EXERCISE AIM ::
The complete listing goes into the output exactly, without its pictures.

DATA PROVIDED ::
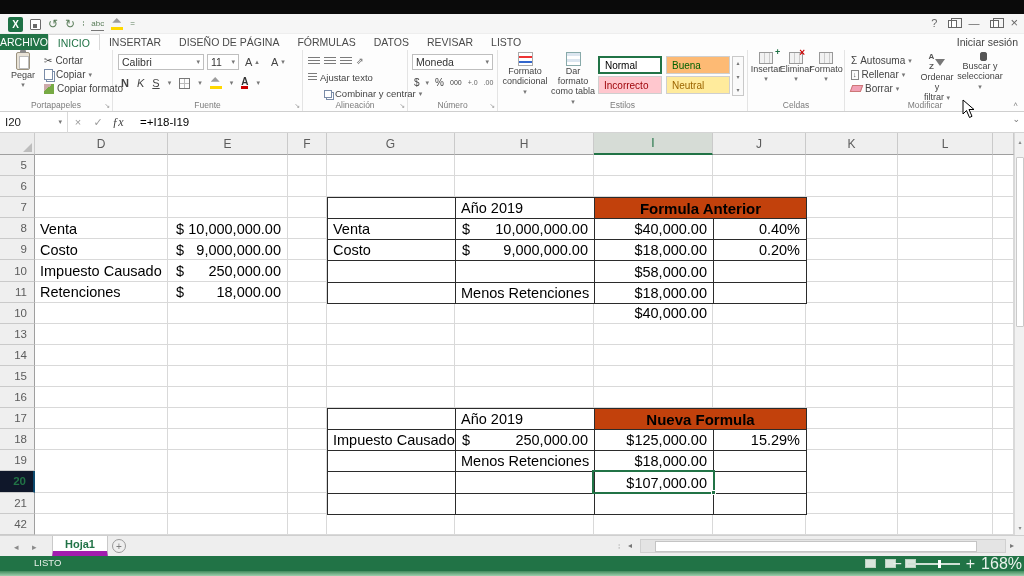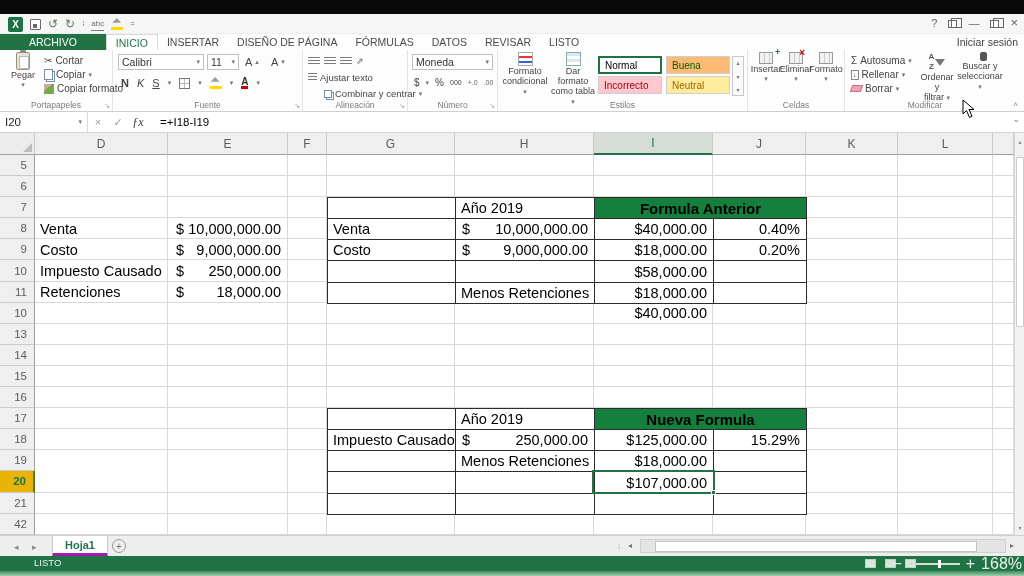--- a/index.html
+++ b/index.html
@@ -22,7 +22,7 @@
   
   #tabs{left:0;top:34px;width:1024px;height:16px;display:flex;background:#fdfdfd;font-size:10.5px}
   .tab{padding:0 9px;display:flex;align-items:center;color:#4a4a4a;white-space:nowrap}
-  .tab.archivo{background:#217346;color:#fff;padding:0 29px}
+  .tab.archivo{background:#217346;color:#fff;padding:0 0}
   .tab.active{background:#fff;color:#217346;border:1px solid #d9d9d9;border-bottom:none}
   #signin{right:6px;top:36px;font-size:10.5px;color:#444}
   

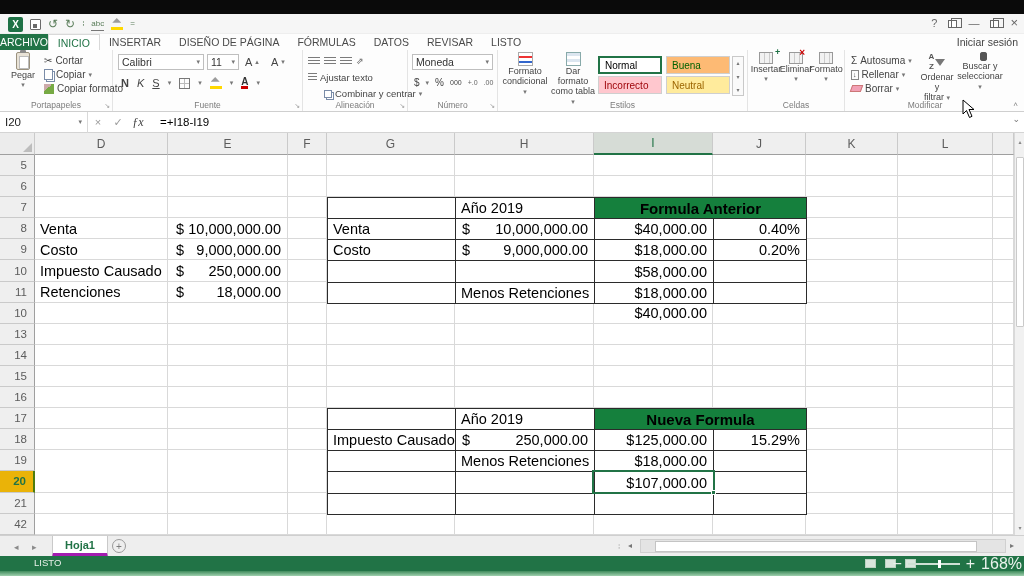--- a/index.html
+++ b/index.html
@@ -66,7 +66,7 @@
   .galscroll{position:absolute;left:234px;top:6px;width:12px;height:40px;border:1px solid #c9c9c9;display:flex;flex-direction:column;align-items:center;justify-content:space-between;font-size:6px;color:#777;background:#fafafa;padding:2px 0}
   
   #fbar{left:0;top:112px;width:1024px;height:21px;background:#fff;border-bottom:1px solid #d4d4d4;display:flex;align-items:center}
-  #namebox{width:88px;height:21px;border-right:1px solid #d9d9d9;display:flex;align-items:center;justify-content:space-between;padding:0 5px;font-size:11.5px;color:#222}
+  #namebox{width:68px;height:21px;border-right:1px solid #d9d9d9;display:flex;align-items:center;justify-content:space-between;padding:0 5px;font-size:11.5px;color:#222}
   .fbtn{width:20px;text-align:center;font-size:11px;color:#9a9a9a}
   #fx{font-style:italic;color:#444;font-family:"Liberation Serif",serif;font-size:12px}
   #formula-text{margin-left:12px;font-size:11.5px;color:#000}

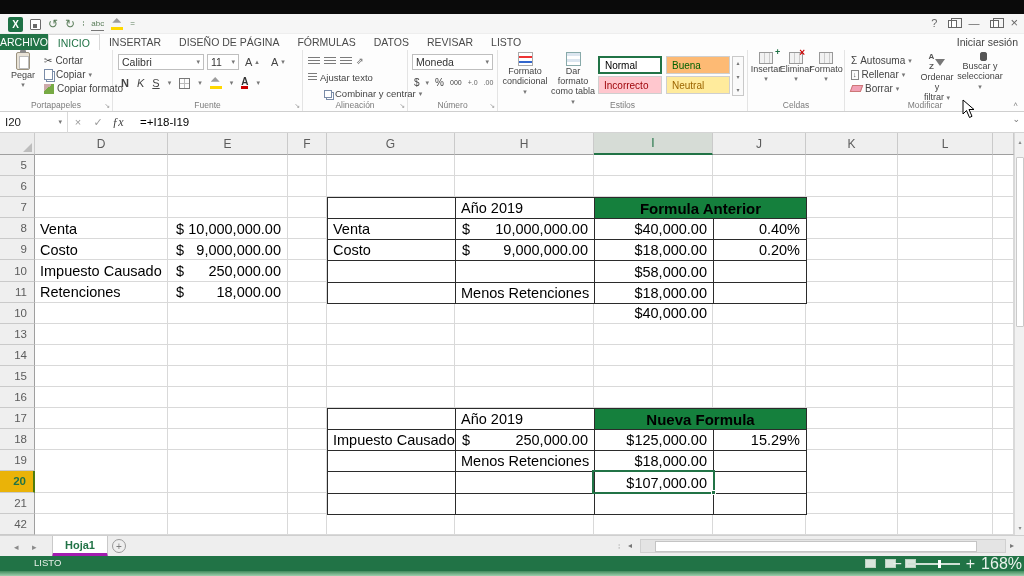--- a/index.html
+++ b/index.html
@@ -94,7 +94,7 @@
   .xtable .lab{padding-left:5px}
   .xtable .acc{justify-content:space-between;padding:0 6px}
   .xtable .num{justify-content:flex-end;padding-right:6px}
-  .xtable .ylw{grid-column:3/5;background:#15803d;font-weight:bold;justify-content:center;font-size:15px}
+  .xtable .ylw{grid-column:3/5;background:#c2410c;font-weight:bold;justify-content:center;font-size:15px}
   #sel-handle{position:absolute;right:-3px;bottom:-3px;width:5px;height:5px;background:#217346;border:1px solid #fff}
   
   #vscroll{left:1014px;top:133px;width:10px;height:402px;background:#f1f1f1;border-left:1px solid #d9d9d9}

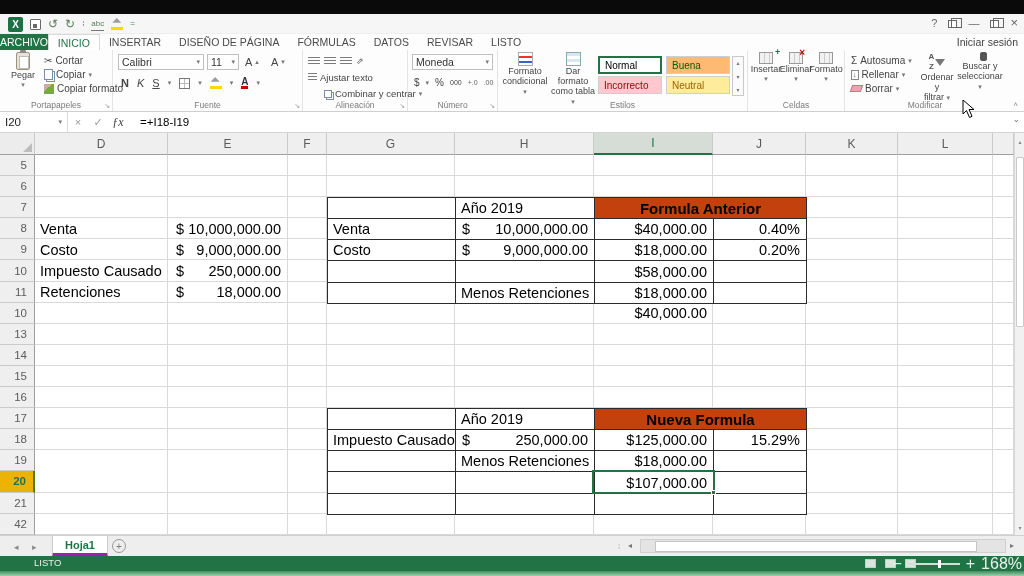--- a/index.html
+++ b/index.html
@@ -84,7 +84,7 @@
       repeating-linear-gradient(180deg,transparent 0,transparent 20.1px,#d9d9d9 20.1px,#d9d9d9 21.1px)}
   #row-headers{position:absolute;left:0;top:22px;width:35px}
   .rowh{width:35px;height:21.1px;background:#efefef;border-right:1px solid #9f9f9f;border-bottom:1px solid #cacaca;display:flex;align-items:center;justify-content:flex-end;padding-right:7px;font-size:11.5px;color:#5c5c5c}
-  .rowh.sel{background:#eab308;border-right:2px solid #4d7c0f;color:#217346;font-weight:bold}
+  .rowh.sel{background:#0f172a;border-right:2px solid #0c4a6e;color:#217346;font-weight:bold}
   .cell{position:absolute;height:21.1px;display:flex;align-items:center;font-size:14.5px;color:#000;white-space:nowrap}
   .cell.lab{padding-left:3px}
   .cell.acc{justify-content:space-between;padding:0 6px 0 8px}

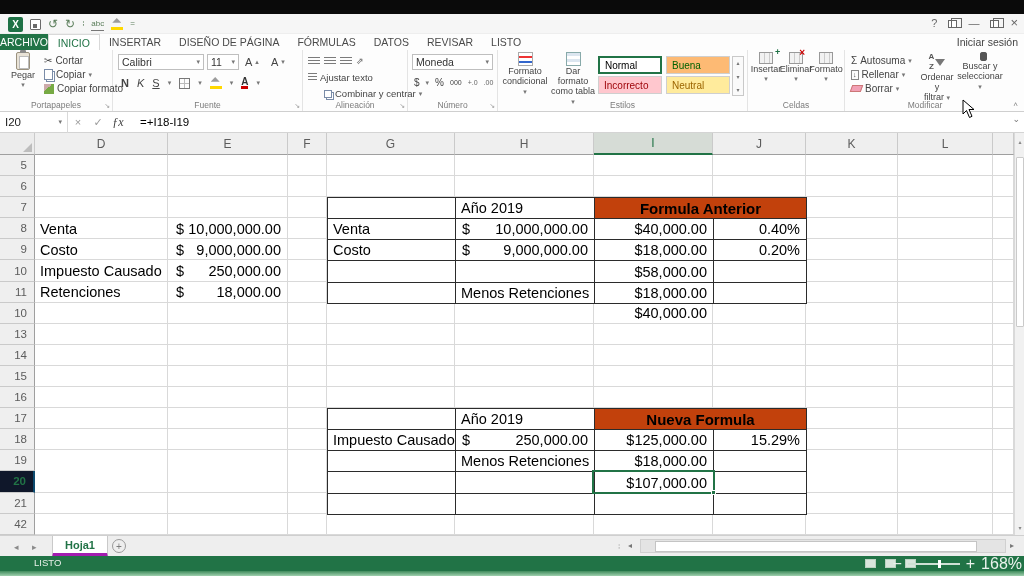--- a/index.html
+++ b/index.html
@@ -103,7 +103,7 @@
   
   #sheetbar{left:0;top:535px;width:1024px;height:21px;background:#eeeeee;border-top:1px solid #cfcfcf;font-size:11px}
   .snav{position:absolute;top:0;height:21px;display:flex;align-items:center;color:#8a8a8a;font-size:9px}
-  #sheettab{position:absolute;left:52px;top:0;height:21px;background:#fff;border:1px solid #c9c9c9;border-top:none;border-bottom:4px solid #a21caf;display:flex;align-items:center;padding:0 12px;color:#217346;font-weight:bold}
+  #sheettab{position:absolute;left:52px;top:0;height:21px;background:#fff;border:1px solid #c9c9c9;border-top:none;border-bottom:6px solid #a21caf;display:flex;align-items:center;padding:0 12px;color:#217346;font-weight:bold}
   #newsheet{position:absolute;left:112px;top:3px;width:14px;height:14px;border:1px solid #9a9a9a;border-radius:50%;display:flex;align-items:center;justify-content:center;color:#7a7a7a;font-size:10px}
   #hscroll{position:absolute;left:640px;top:3px;width:366px;height:14px;background:#e4e4e4;border:1px solid #d0d0d0}
   #hthumb{position:absolute;left:14px;top:1px;width:322px;height:11px;background:#fff;border:1px solid #c4c4c4}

ANSWER FOR THE TASK ::
--- a/index.html
+++ b/index.html
@@ -22,7 +22,7 @@
   
   #tabs{left:0;top:34px;width:1024px;height:16px;display:flex;background:#fdfdfd;font-size:10.5px}
   .tab{padding:0 9px;display:flex;align-items:center;color:#4a4a4a;white-space:nowrap}
-  .tab.archivo{background:#217346;color:#fff;padding:0 29px}
+  .tab.archivo{background:#217346;color:#fff;padding:0 0}
   .tab.active{background:#fff;color:#217346;border:1px solid #d9d9d9;border-bottom:none}
   #signin{right:6px;top:36px;font-size:10.5px;color:#444}
   

--- a/index.html
+++ b/index.html
@@ -66,7 +66,7 @@
   .galscroll{position:absolute;left:234px;top:6px;width:12px;height:40px;border:1px solid #c9c9c9;display:flex;flex-direction:column;align-items:center;justify-content:space-between;font-size:6px;color:#777;background:#fafafa;padding:2px 0}
   
   #fbar{left:0;top:112px;width:1024px;height:21px;background:#fff;border-bottom:1px solid #d4d4d4;display:flex;align-items:center}
-  #namebox{width:88px;height:21px;border-right:1px solid #d9d9d9;display:flex;align-items:center;justify-content:space-between;padding:0 5px;font-size:11.5px;color:#222}
+  #namebox{width:68px;height:21px;border-right:1px solid #d9d9d9;display:flex;align-items:center;justify-content:space-between;padding:0 5px;font-size:11.5px;color:#222}
   .fbtn{width:20px;text-align:center;font-size:11px;color:#9a9a9a}
   #fx{font-style:italic;color:#444;font-family:"Liberation Serif",serif;font-size:12px}
   #formula-text{margin-left:12px;font-size:11.5px;color:#000}

--- a/index.html
+++ b/index.html
@@ -94,7 +94,7 @@
   .xtable .lab{padding-left:5px}
   .xtable .acc{justify-content:space-between;padding:0 6px}
   .xtable .num{justify-content:flex-end;padding-right:6px}
-  .xtable .ylw{grid-column:3/5;background:#15803d;font-weight:bold;justify-content:center;font-size:15px}
+  .xtable .ylw{grid-column:3/5;background:#c2410c;font-weight:bold;justify-content:center;font-size:15px}
   #sel-handle{position:absolute;right:-3px;bottom:-3px;width:5px;height:5px;background:#217346;border:1px solid #fff}
   
   #vscroll{left:1014px;top:133px;width:10px;height:402px;background:#f1f1f1;border-left:1px solid #d9d9d9}

--- a/index.html
+++ b/index.html
@@ -84,7 +84,7 @@
       repeating-linear-gradient(180deg,transparent 0,transparent 20.1px,#d9d9d9 20.1px,#d9d9d9 21.1px)}
   #row-headers{position:absolute;left:0;top:22px;width:35px}
   .rowh{width:35px;height:21.1px;background:#efefef;border-right:1px solid #9f9f9f;border-bottom:1px solid #cacaca;display:flex;align-items:center;justify-content:flex-end;padding-right:7px;font-size:11.5px;color:#5c5c5c}
-  .rowh.sel{background:#eab308;border-right:2px solid #4d7c0f;color:#217346;font-weight:bold}
+  .rowh.sel{background:#0f172a;border-right:2px solid #0c4a6e;color:#217346;font-weight:bold}
   .cell{position:absolute;height:21.1px;display:flex;align-items:center;font-size:14.5px;color:#000;white-space:nowrap}
   .cell.lab{padding-left:3px}
   .cell.acc{justify-content:space-between;padding:0 6px 0 8px}

--- a/index.html
+++ b/index.html
@@ -103,7 +103,7 @@
   
   #sheetbar{left:0;top:535px;width:1024px;height:21px;background:#eeeeee;border-top:1px solid #cfcfcf;font-size:11px}
   .snav{position:absolute;top:0;height:21px;display:flex;align-items:center;color:#8a8a8a;font-size:9px}
-  #sheettab{position:absolute;left:52px;top:0;height:21px;background:#fff;border:1px solid #c9c9c9;border-top:none;border-bottom:4px solid #a21caf;display:flex;align-items:center;padding:0 12px;color:#217346;font-weight:bold}
+  #sheettab{position:absolute;left:52px;top:0;height:21px;background:#fff;border:1px solid #c9c9c9;border-top:none;border-bottom:6px solid #a21caf;display:flex;align-items:center;padding:0 12px;color:#217346;font-weight:bold}
   #newsheet{position:absolute;left:112px;top:3px;width:14px;height:14px;border:1px solid #9a9a9a;border-radius:50%;display:flex;align-items:center;justify-content:center;color:#7a7a7a;font-size:10px}
   #hscroll{position:absolute;left:640px;top:3px;width:366px;height:14px;background:#e4e4e4;border:1px solid #d0d0d0}
   #hthumb{position:absolute;left:14px;top:1px;width:322px;height:11px;background:#fff;border:1px solid #c4c4c4}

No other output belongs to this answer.